Avoir un rapport avec le spectateur toute une vie : voilà bien l'un des privilèges de Bartabas, qui confiait en janvier dernier que l'on ne lit pas un livre de la même manière si on en a lu d'autres du même auteur ou si on le découvre pour la première fois. À Lyon, tous ses spectacles ont été joué grâce, ces dernières années, aux Nuits de Fourvière dont l'un des axes forts de la programmation est la confiance accordée aux artistes au fil des éditions. Avec des réussites plus ou moins heureuses...

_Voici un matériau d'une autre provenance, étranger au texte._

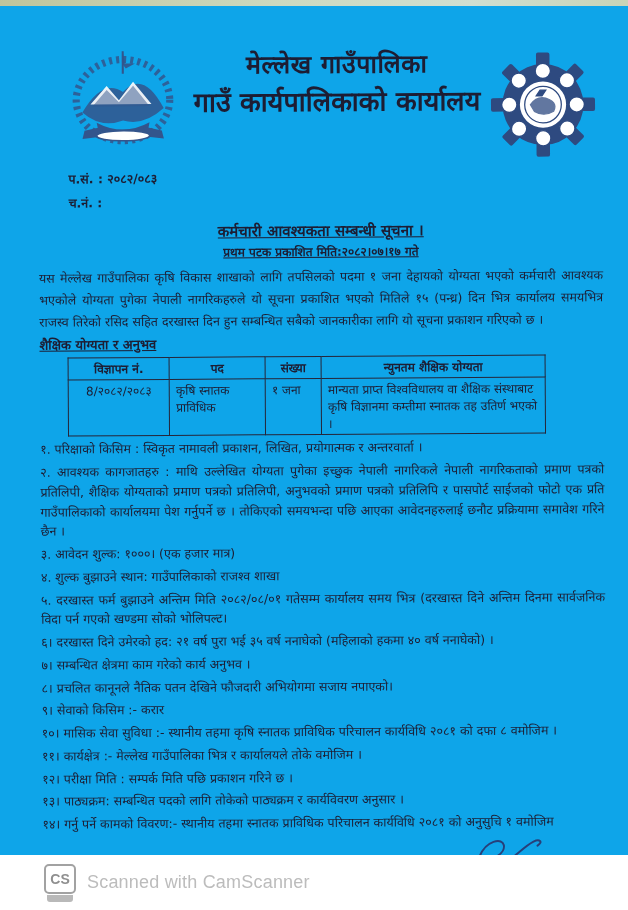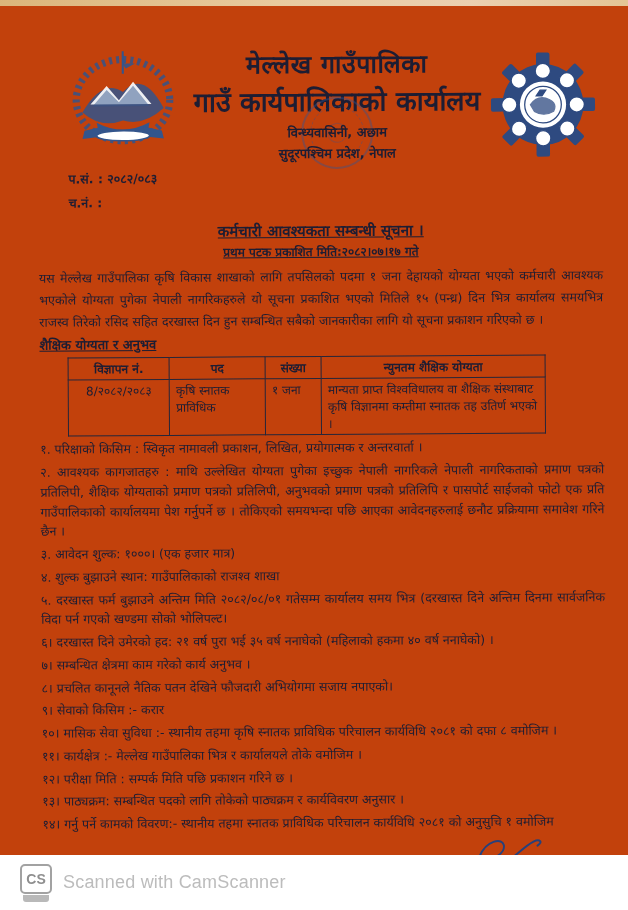--- a/index.html
+++ b/index.html
@@ -6,7 +6,7 @@
   body { background:#e9e9e9; font-family:"DejaVu Sans","Liberation Sans",sans-serif; }
   .page {
     position:relative; width:628px; height:910px; margin:0 auto;
-    background:#c2410c; overflow:hidden; color:#1d1d33;
+    background:#0ea5e9; overflow:hidden; color:#1d1d33;
   }
   .top-edge {
     position:absolute; top:0; left:0; width:100%; height:6px;

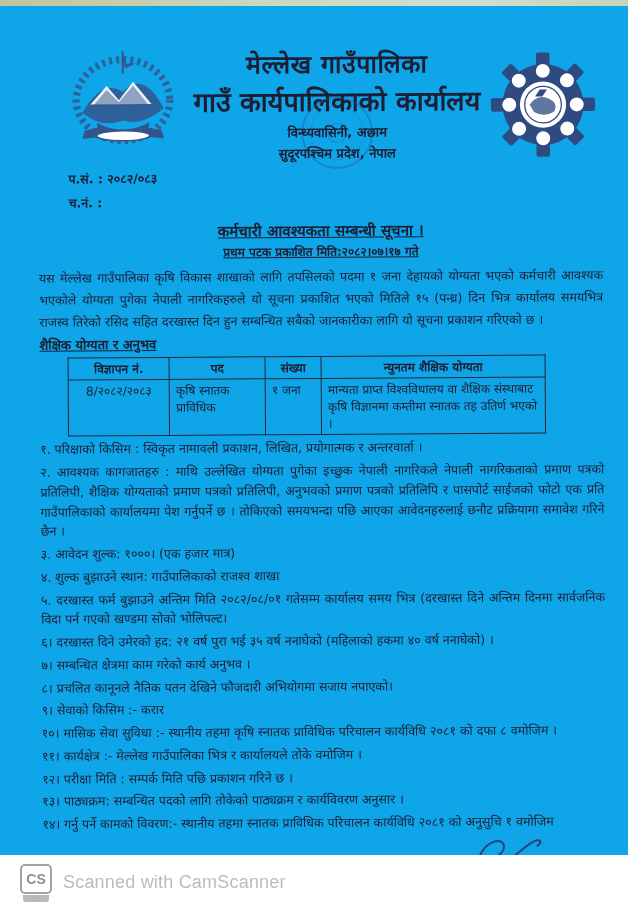--- a/index.html
+++ b/index.html
@@ -117,11 +117,6 @@
       <div class="head-center">
         <div class="muni-name">मेल्लेख गाउँपालिका</div>
         <div class="office-name">गाउँ कार्यपालिकाको कार्यालय</div>
-        <div class="addr-wrap">
-          <div class="stamp"></div>
-          <div class="addr-line">विन्ध्यवासिनी, अछाम</div>
-          <div class="prov-line">सुदूरपश्चिम प्रदेश, नेपाल</div>
-        </div>
       </div>
 
       <svg class="emblem-right" viewBox="0 0 110 110">

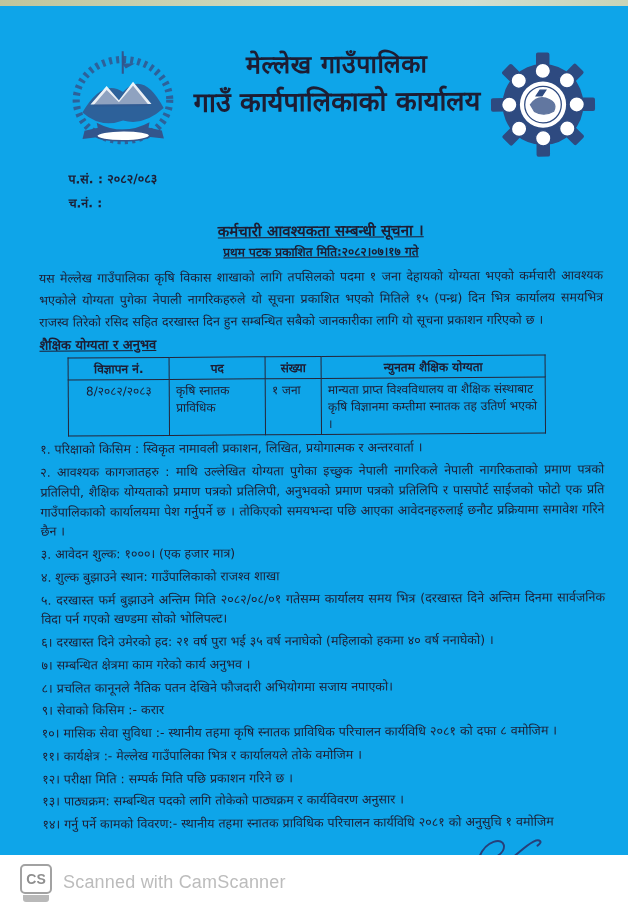--- a/index.html
+++ b/index.html
@@ -73,7 +73,7 @@
   
   .scan-bar {
     position:absolute; left:0; right:0; bottom:0; height:55px; background:#ffffff;
-    display:flex; align-items:center; padding-left:20px; gap:11px;
+    display:flex; align-items:center; padding-left:44px; gap:11px;
   }
   .cs-icon { width:32px; height:38px; position:relative; }
   .cs-box {

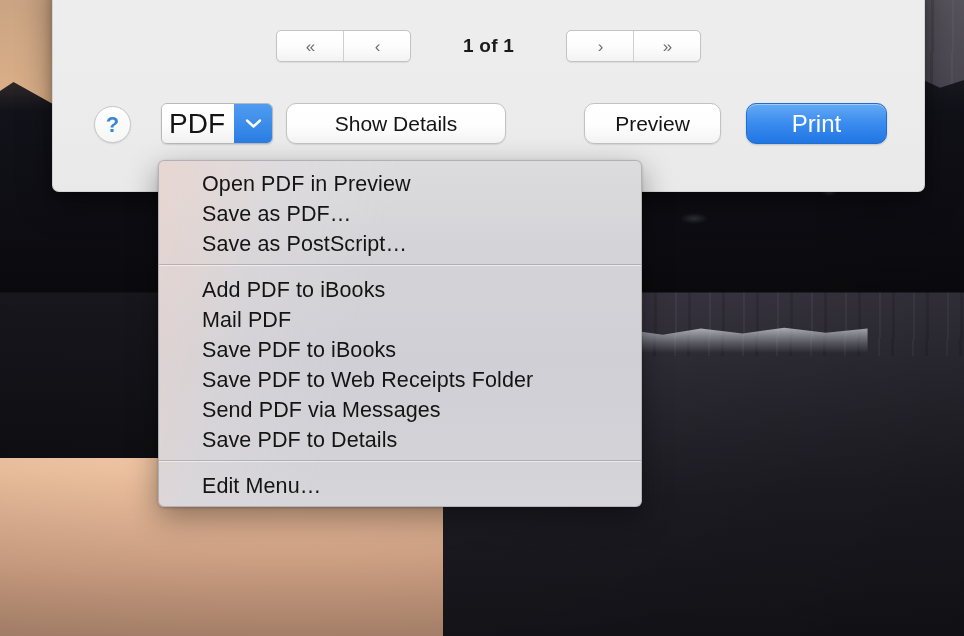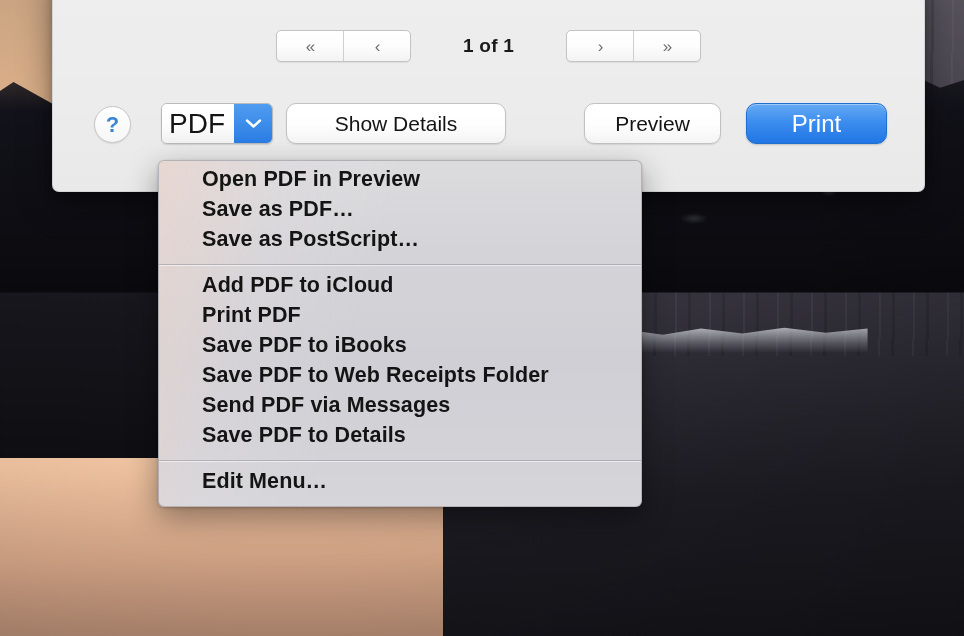--- a/index.html
+++ b/index.html
@@ -188,9 +188,9 @@
     border:1px solid rgba(130,130,140,.45);
   }
   .menu-item {
-    height:30px; display:flex; align-items:flex-start;
+    height:30px; display:flex; align-items:flex-end;
     padding-left:43px; font-size:21.5px; color:#141414;
-    cursor:default; user-select:none; white-space:nowrap; letter-spacing:.1px;font-weight:bold;
+    cursor:default; user-select:none; white-space:nowrap; letter-spacing:.1px;
   }
   .menu-separator {
     height:1px; margin:7px 0 8px 0;

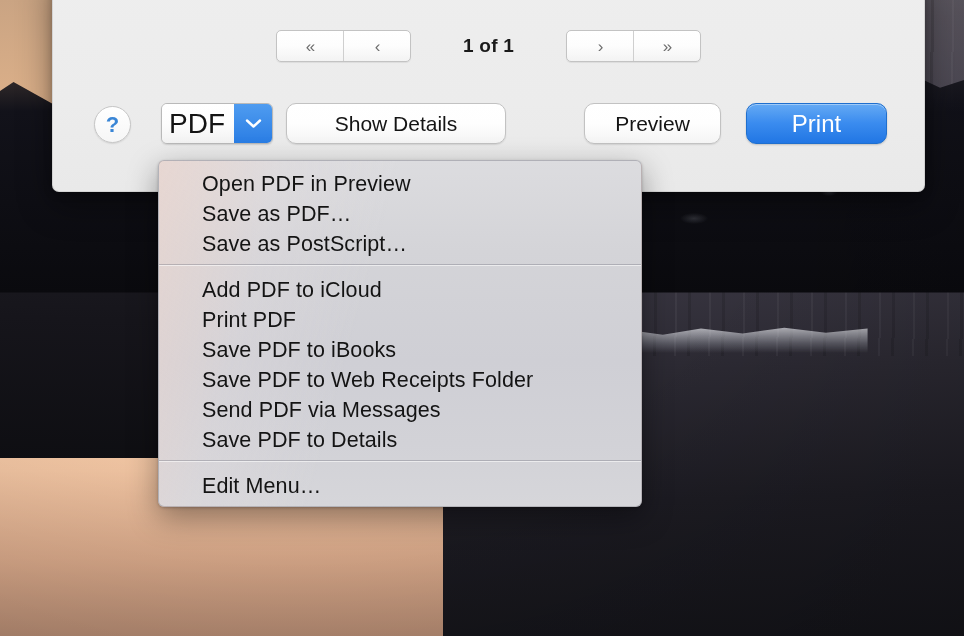--- a/index.html
+++ b/index.html
@@ -282,7 +282,7 @@
     <div class="menu-separator"></div>
 
     <div class="menu-item">
-      <span>Add PDF to iCloud</span>
+      <span>Add PDF to iBooks</span>
     </div>
     <div class="menu-item">
       <span>Print PDF</span>

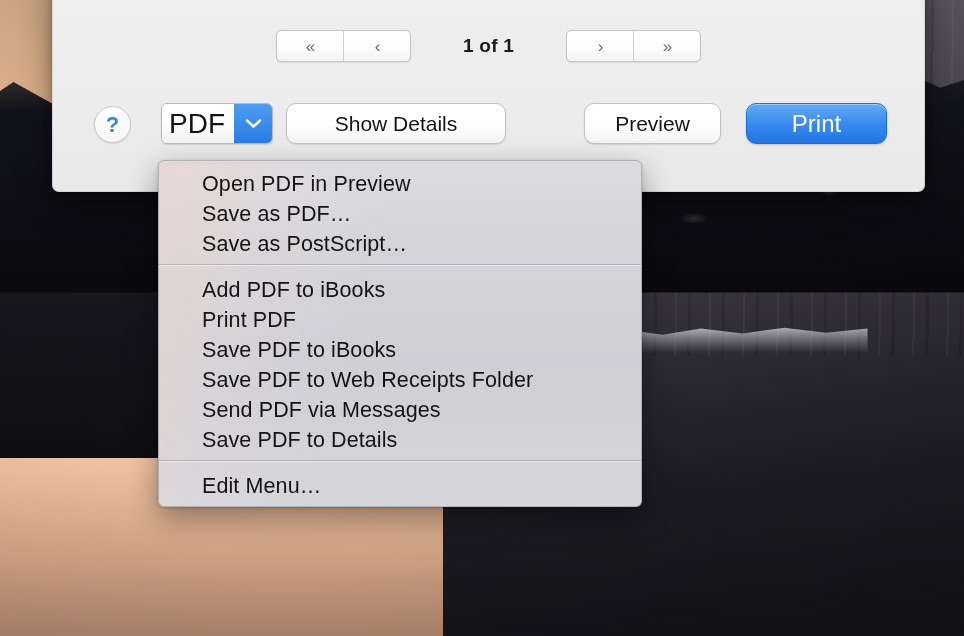--- a/index.html
+++ b/index.html
@@ -285,7 +285,7 @@
       <span>Add PDF to iBooks</span>
     </div>
     <div class="menu-item">
-      <span>Print PDF</span>
+      <span>Mail PDF</span>
     </div>
     <div class="menu-item">
       <span>Save PDF to iBooks</span>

Ainsi, Bob Wilson est-il venu pour la 4e fois présenter un très paresseux et bien peu inventif Livre de la Jungle, peu adapté aux capacités techniques du Grand Théâtre et qui aura lancé sous un ciel certes merveilleusement estival le festival sur une rampe bancale. La venue d'un autre septuagénaire, Georges Lavaudant, maître du théâtre français dont sa Rose et la hache reste profondément en mémoire, n'a pas semblé faire le plein, et difficile de juger de la qualité car la météo a joué les trouble-fêtes. Fidélité aussi est faite aux clivants Chiens de Navarre, dont le spectacle naîtra pour la deuxième fois consécutive au festival (Tout le monde ne peut pas être orphelin, ce week-end au Radiant).
Cinglant, drôle, percutant
La fidélité a cependant ses vertus. Les Comp. Marius se sont imposés au fil des ans comme des OVNIS nécessaires au paysage théâtral, cassant les codes parfois trop rigides de cet art, trimbalant leurs gradins, ouvrant leurs spectacles à ceux qui n'y vont jamais grâce à Beaumarchais, Pagnol et un somptueux Dickens l'an dernier. Ils seront cette année les guides du spectacle de sortie de promo des étudiants de l'ENSATT (Coupe royale d'après Shakespeare).
Et dans cette même école, l'une des valeurs sûres de la génération des trentenaires revient pour un second tour aux Nuits. Lorraine de Sagazan avait magnifiquement décapé Maison de poupée d'Henrik Ibsen et Démons de Lars Noren, deux spectacles nés précédemment ailleurs et qu'elle avait présenté ici pour la première fois en diptyque. Ce travail était cinglant, drôle, percutant... Il y a toutes les chances pour que son adaptation très personnelle (et respectueuse dans le texte) de Platonov de Tchekhov, rebaptisé L'Absence de père, soit du même acabit. Le festival lui permet d'en donner les toutes premières représentions. Parce que l'accompagnement dans la durée des artistes est une force pour peu qu'ils aient encore des choses à dire.